TASK GOAL:
Every line below containing the word "Compare" should be found and copied.

MATERIAL FOR THIS EXERCISE:
=== Begin Enclosure ===

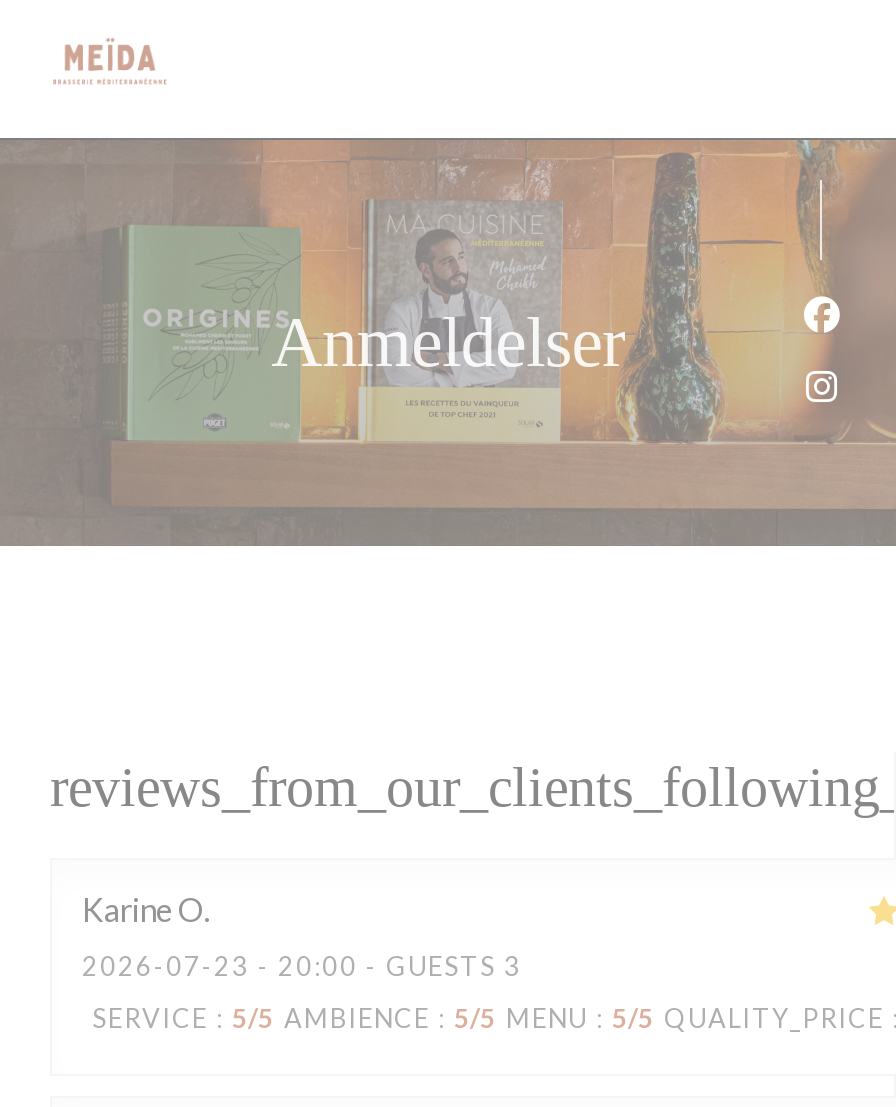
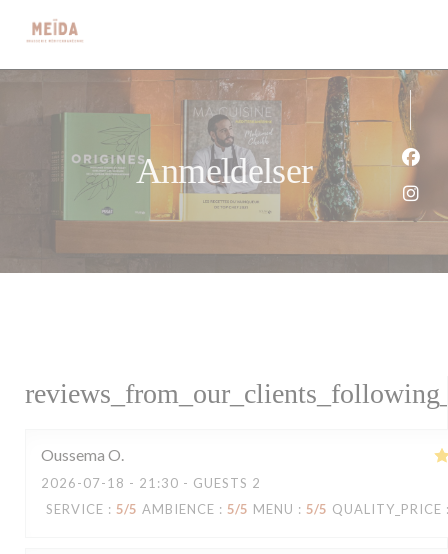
- Karine O
+ Oussema O

- 2026-07-23 - 20:00 - GUESTS 3
+ 2026-07-18 - 21:30 - GUESTS 2
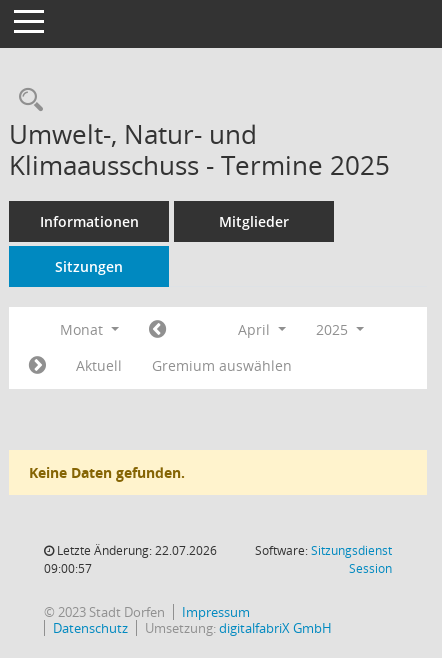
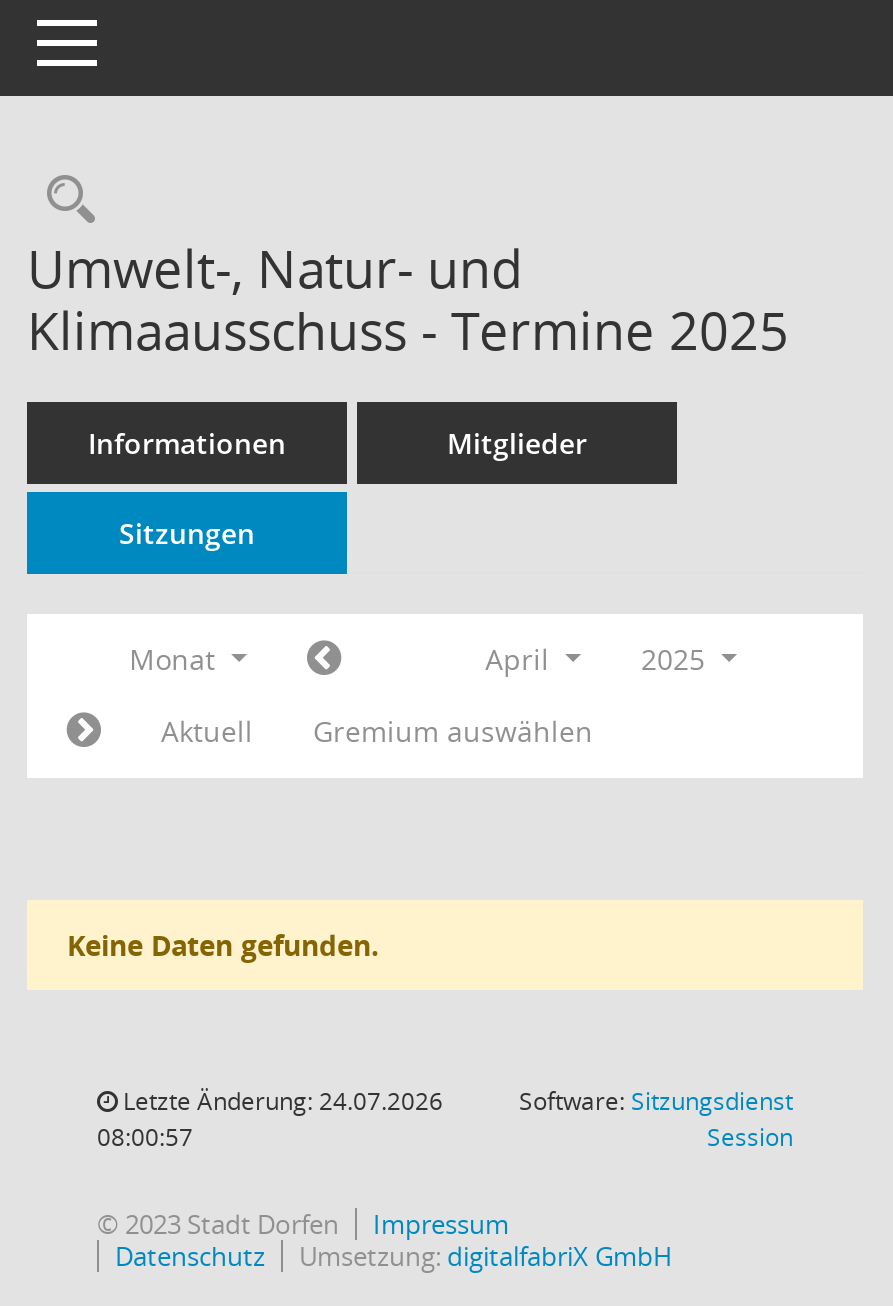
- Letzte Änderung: 22.07.2026
+ Letzte Änderung: 24.07.2026

- 09:00:57
+ 08:00:57
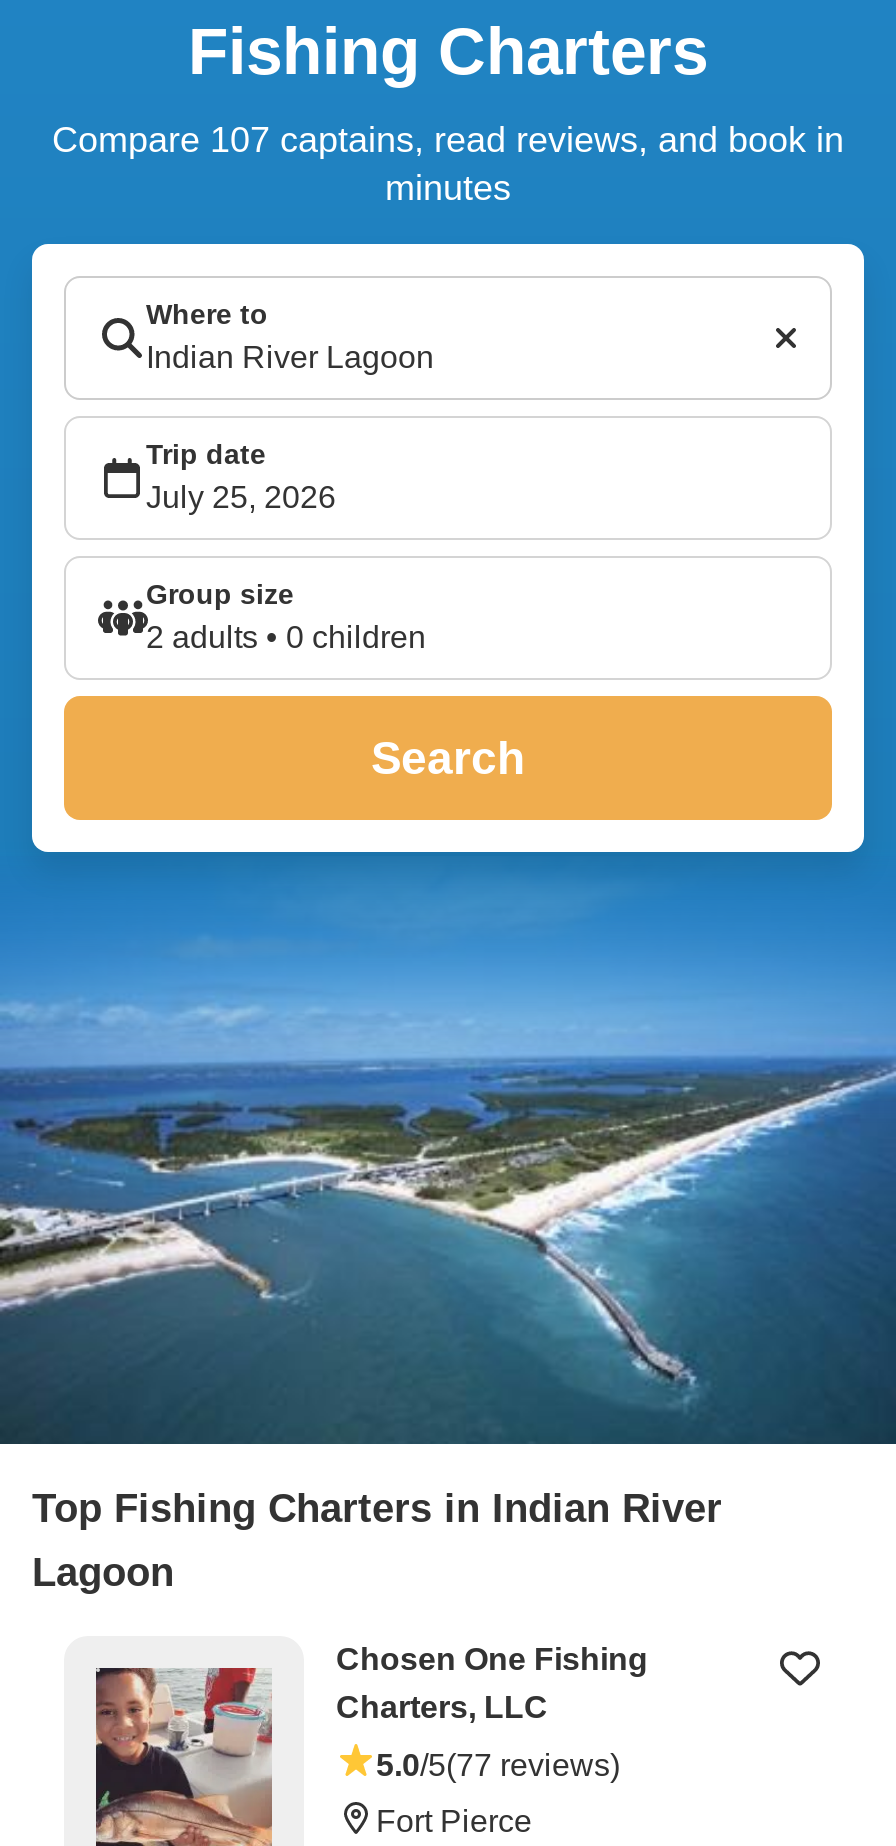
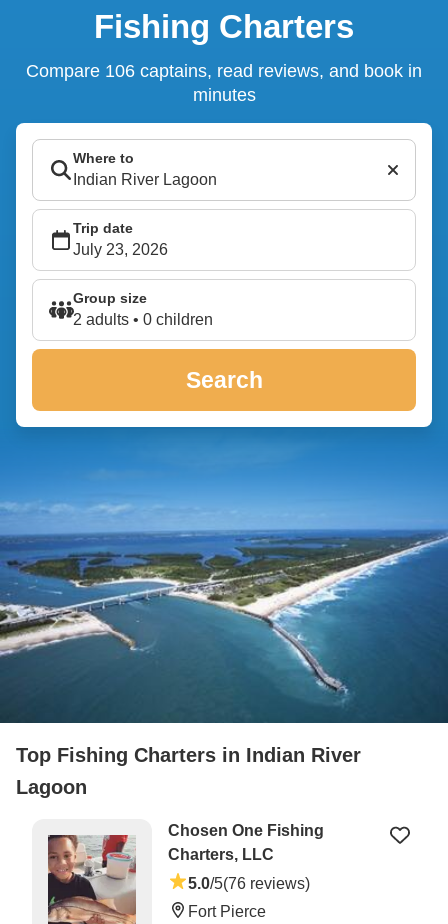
- Compare 107 captains, read reviews, and book in
+ Compare 106 captains, read reviews, and book in

- 5.0/5(77 reviews)
+ 5.0/5(76 reviews)
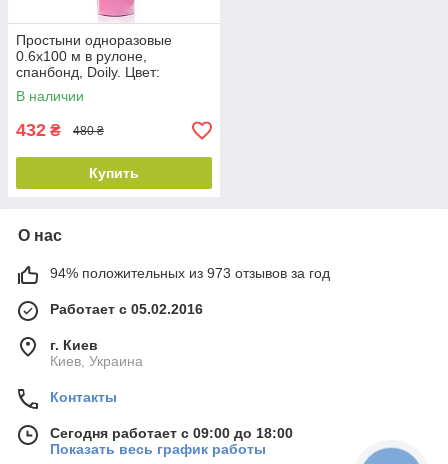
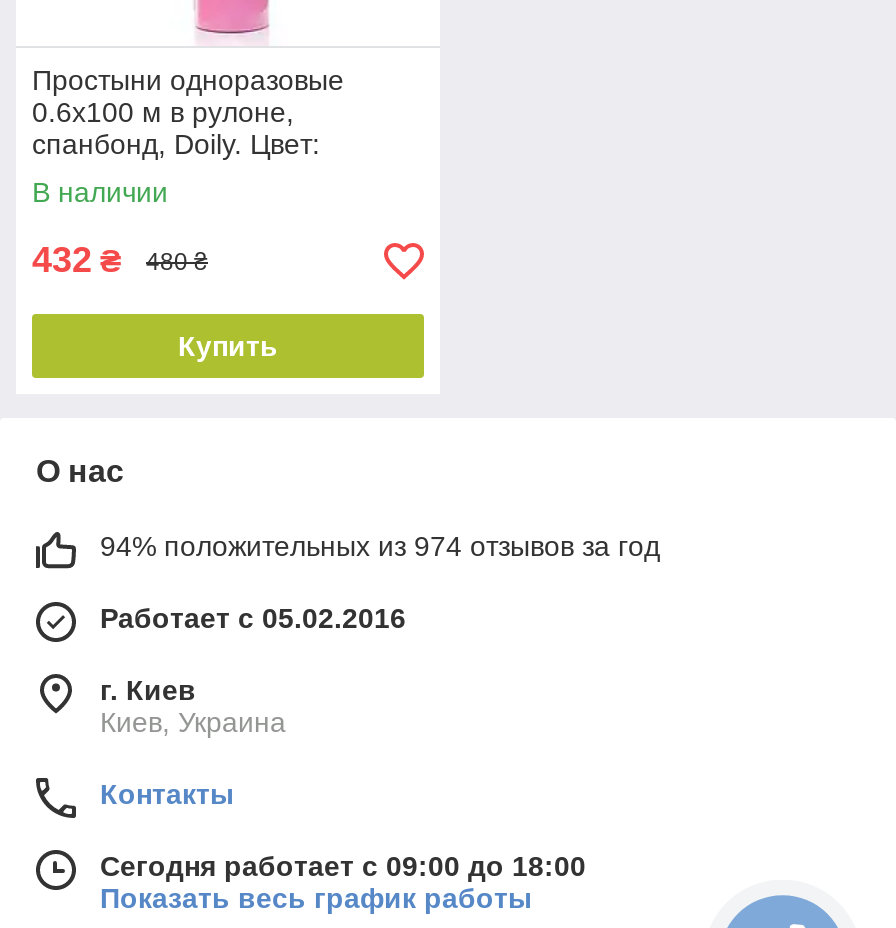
- 94% положительных из 973 отзывов за год
+ 94% положительных из 974 отзывов за год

=== End Enclosure ===

EXPECTED OUTPUT:
- Compare 107 captains, read reviews, and book in
+ Compare 106 captains, read reviews, and book in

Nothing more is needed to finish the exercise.